6

A renowned professor of statistics (whose name I will not reveal here) told me that the notation $p(x)$ makes perfect sense when $p$ is a pdf and $x$ is a RANDOM variable (i.e. a function). I was a bit surprised because I never thought that a pdf accepts functions as input, but, actually, $p(x)$ means a composition of the pdf with the r.v. $x$ (a function), i.e. composition of functions, i.e. it would be equivalent to $p \circ x = f(x)$.

This information revolutionized my view of statistics and revolutionized the way I look at expressions, like $p(x)$, in many formulas, where I thought that $p(x)$ was actually an output (a number) of the function $p$ (e.g. a pdf) when evaluated at the point $x$ of its domain, even though, in certain cases, it seemed like $p(x)$ needed to be a function (but I only thought that whoever had written that was just careless and wrote $p(x)$ instead of just $p$). Now, what those people had written, i.e. $p(x)$, probably made sense, because $p(x)$ is a function, and, actually, a random variable, because $x$ is a random variable.

So, formally, why does it really make sense to compose random variables and p.d.f.s? An r.v. $x$ is typically defined as $x \colon \Omega \to E$, where $\Omega$ is the sample space and $E$ is a measure space (e.g. $\mathbb{R}$ should be measurable).

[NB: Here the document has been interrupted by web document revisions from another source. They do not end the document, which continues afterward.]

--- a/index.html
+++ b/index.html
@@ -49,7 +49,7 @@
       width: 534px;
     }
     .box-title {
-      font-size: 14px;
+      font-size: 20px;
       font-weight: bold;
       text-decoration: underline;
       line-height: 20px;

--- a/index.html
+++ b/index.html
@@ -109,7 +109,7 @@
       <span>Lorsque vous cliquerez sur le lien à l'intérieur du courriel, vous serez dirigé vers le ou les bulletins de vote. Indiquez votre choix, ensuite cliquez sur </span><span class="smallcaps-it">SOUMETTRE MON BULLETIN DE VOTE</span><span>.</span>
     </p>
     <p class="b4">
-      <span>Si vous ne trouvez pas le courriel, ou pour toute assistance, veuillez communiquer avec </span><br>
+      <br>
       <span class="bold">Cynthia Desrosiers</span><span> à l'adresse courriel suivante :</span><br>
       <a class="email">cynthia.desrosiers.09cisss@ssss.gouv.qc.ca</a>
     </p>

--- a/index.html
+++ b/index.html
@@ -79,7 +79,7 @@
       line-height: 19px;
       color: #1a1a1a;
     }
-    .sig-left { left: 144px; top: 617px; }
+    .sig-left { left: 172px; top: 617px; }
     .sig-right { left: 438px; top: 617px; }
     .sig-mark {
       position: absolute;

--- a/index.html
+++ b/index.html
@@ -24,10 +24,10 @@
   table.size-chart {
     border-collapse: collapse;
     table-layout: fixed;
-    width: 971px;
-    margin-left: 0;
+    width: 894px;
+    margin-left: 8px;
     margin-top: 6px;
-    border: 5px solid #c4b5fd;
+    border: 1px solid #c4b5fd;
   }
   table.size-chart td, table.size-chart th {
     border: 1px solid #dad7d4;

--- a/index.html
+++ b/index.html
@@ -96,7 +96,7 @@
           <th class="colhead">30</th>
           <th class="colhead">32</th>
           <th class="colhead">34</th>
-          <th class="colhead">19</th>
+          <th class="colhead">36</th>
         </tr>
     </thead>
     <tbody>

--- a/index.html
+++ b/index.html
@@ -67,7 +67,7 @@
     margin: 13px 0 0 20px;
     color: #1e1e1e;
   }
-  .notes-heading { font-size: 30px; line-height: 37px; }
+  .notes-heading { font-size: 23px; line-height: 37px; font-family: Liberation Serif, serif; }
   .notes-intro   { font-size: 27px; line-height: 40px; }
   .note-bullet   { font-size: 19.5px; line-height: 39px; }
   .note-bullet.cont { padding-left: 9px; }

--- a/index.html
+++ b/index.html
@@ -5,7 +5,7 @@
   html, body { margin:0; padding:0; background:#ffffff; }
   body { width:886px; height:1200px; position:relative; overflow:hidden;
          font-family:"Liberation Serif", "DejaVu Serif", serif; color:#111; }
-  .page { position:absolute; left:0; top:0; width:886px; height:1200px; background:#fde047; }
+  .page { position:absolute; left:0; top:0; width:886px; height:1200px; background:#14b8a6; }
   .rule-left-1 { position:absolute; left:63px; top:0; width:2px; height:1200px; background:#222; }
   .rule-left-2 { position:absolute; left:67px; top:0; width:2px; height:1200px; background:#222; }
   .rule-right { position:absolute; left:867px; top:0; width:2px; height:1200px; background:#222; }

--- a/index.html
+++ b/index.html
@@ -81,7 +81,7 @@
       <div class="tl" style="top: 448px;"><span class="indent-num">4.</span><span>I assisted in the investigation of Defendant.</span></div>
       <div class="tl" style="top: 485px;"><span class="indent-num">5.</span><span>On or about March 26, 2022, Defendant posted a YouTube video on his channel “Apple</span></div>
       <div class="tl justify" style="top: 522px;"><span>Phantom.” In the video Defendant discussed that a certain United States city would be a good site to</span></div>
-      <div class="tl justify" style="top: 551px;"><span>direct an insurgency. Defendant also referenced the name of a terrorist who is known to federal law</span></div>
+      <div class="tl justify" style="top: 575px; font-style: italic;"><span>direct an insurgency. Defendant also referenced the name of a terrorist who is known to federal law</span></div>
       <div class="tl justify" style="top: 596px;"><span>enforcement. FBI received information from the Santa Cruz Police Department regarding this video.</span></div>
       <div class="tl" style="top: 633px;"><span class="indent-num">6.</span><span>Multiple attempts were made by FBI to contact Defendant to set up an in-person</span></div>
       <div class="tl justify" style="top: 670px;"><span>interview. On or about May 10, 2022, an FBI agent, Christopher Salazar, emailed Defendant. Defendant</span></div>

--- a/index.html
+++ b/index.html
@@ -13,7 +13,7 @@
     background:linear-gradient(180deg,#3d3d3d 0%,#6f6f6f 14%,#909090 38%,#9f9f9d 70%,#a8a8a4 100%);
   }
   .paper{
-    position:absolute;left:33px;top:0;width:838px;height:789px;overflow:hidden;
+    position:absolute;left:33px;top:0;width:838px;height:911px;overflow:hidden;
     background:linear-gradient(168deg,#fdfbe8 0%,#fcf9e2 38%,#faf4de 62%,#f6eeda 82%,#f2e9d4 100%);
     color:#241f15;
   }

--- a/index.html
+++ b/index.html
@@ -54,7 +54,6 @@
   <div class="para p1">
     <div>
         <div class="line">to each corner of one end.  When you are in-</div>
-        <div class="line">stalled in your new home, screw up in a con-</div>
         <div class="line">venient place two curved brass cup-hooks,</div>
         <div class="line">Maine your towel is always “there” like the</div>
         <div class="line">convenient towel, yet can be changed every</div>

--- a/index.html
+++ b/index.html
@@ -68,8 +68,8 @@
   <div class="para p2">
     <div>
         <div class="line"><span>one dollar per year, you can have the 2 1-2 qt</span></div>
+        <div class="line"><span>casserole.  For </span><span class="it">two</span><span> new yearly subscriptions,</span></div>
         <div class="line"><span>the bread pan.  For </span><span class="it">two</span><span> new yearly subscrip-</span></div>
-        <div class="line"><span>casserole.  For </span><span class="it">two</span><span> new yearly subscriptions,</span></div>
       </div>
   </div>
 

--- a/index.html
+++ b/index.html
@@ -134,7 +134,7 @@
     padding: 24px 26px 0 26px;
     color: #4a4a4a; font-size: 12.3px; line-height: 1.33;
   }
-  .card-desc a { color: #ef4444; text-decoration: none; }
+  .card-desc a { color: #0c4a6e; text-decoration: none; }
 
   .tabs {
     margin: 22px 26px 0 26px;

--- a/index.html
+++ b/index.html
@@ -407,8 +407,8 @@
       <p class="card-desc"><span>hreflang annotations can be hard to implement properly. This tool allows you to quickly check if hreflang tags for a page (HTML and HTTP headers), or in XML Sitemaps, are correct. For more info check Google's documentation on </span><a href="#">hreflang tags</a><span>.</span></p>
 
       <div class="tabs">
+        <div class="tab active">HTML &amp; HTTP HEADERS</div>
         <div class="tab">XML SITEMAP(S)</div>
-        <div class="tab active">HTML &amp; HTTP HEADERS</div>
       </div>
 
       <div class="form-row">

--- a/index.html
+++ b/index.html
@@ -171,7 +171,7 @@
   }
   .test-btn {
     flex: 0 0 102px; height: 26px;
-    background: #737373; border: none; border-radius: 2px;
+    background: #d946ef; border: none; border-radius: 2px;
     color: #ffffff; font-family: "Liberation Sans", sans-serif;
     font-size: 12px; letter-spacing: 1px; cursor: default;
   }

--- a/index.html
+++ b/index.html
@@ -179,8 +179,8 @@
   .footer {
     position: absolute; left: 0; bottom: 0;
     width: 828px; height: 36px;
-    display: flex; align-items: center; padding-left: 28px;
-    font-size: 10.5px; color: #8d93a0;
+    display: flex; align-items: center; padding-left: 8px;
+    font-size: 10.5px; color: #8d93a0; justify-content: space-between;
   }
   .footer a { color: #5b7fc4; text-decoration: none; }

What are the domain and codomain of the pdf? The domain should be $E$, because, otherwise, why can we compose $p$ (the pdf) and $x$ (the random variable)?

Moreover, in many cases, we define what is apparently a pdf, and then we use it in places that require "probability distributions" or "random variables". For example, on page 13 of these notes, we define the multi-variate Gaussian pdf as follows

$$ p(x)=\frac{1}{(2 \pi)^{n / 2} \operatorname{det}(\Sigma)^{1 / 2}} \exp \left(-\frac{1}{2}(x-\mu)^{T} \Sigma^{-1}(x-\mu)\right) $$

I thought that the $x$ in the formula above was the dummy variable of the pdf Gaussian (at least, that's how I used to read that formula above), i.e. an element of its domain, but, then, after that definition, the author derives the analytic expression for the computation of the KL divergence using $x$ as a random variable, because, at some point, he will take the expectation of $x$ and, as far as I know, we can only take expectations of random variables (with respect to distributions), so $x$ must be a random variable there. So, is $x$, in the definition of the Gaussian pdf above, also a random variable, and does that mean that the pdf (denoted by $p(x)$) is also a random variable?

1 Answers1

5

If $X$ is a random variable defined on $(\Omega, \mathcal F,P)$ and $f: \mathbb R \to \mathbb R$ is any Borel measurable function then $Y=f(X)$ is defined as the random variable on $(\Omega, \mathcal F,P)$ such that $Y(\omega)=f(X(\omega))$. This is indeed a random variable (in the sense it is a real valued measurable function on $(\Omega, \mathcal F,P))$. In particular, any pdf is a is a Borel measurable function $ \mathbb R \to \mathbb R$, so $p(X)$ makes perfect sense.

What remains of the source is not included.